Culture Feature

What Leandra Medine Cohen Doesn’t Understand: It’s Not About Her

In her interview on "The Cutting Room Floor" podcast, Leandra Medine Cohen is the perfect example of the "quirky, white woman" archetype, which so often erases the experiences of marginalized women

Leandra Medine Cohen

For a time, Leandra Medine Cohen was the patron saint of quirky white girls, and Man Repeller was their bible.

But to reduce it to only that would be misleading.

The blog started as "a site about trends that women love and men hate," and as the site got bigger and Leandra grew more self aware (or claimed to), she updated the mission statement to one of more universal empowerment.

In her manifesto about the change, Leandra wrote: "Your opinion is as good as mine, and you can't put our opinions in boxes. That would diminish their diversity, the complexity with which they present themselves. We are our opinions, and we don't fit in boxes."
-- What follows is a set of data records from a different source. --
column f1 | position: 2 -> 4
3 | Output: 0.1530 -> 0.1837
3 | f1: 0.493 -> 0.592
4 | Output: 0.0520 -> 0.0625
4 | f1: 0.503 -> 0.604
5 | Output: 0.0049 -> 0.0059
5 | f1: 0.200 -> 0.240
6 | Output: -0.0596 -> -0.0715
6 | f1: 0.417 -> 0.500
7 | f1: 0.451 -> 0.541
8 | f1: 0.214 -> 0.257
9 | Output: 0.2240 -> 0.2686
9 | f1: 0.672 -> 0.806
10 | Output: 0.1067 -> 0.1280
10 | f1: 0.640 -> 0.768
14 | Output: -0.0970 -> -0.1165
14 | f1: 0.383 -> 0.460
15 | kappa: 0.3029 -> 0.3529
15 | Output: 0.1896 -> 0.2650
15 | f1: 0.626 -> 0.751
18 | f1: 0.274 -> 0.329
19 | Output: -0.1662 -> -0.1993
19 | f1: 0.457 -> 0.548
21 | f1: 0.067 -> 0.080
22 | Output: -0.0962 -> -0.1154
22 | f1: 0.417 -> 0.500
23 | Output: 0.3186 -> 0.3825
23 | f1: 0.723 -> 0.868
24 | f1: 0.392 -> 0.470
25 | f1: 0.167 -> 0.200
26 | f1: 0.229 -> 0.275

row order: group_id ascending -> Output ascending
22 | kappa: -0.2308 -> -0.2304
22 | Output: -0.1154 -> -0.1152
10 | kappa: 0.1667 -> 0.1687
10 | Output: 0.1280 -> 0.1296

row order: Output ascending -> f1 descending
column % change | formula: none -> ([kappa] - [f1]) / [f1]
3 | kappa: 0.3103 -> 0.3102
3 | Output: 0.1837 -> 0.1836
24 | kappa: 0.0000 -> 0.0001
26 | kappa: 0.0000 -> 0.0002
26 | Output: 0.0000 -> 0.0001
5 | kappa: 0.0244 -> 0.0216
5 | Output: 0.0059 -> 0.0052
But for all this talk of diversity, Man Repeller had very little of it.

By the time the site went dead in 2020, Man Repeller had grown from Leandra's personal blog to a media company, verifiable brand, social media platform, and hallmark of all things avant garde in fashion — and all of this stemming from Leandra's imagination and, honestly, from her ego.

But, as Leandra would even tell you herself, Man Repeller quickly spiraled from a place for her own musings and outfits to an empire she found herself ruling with little grace and all bravado.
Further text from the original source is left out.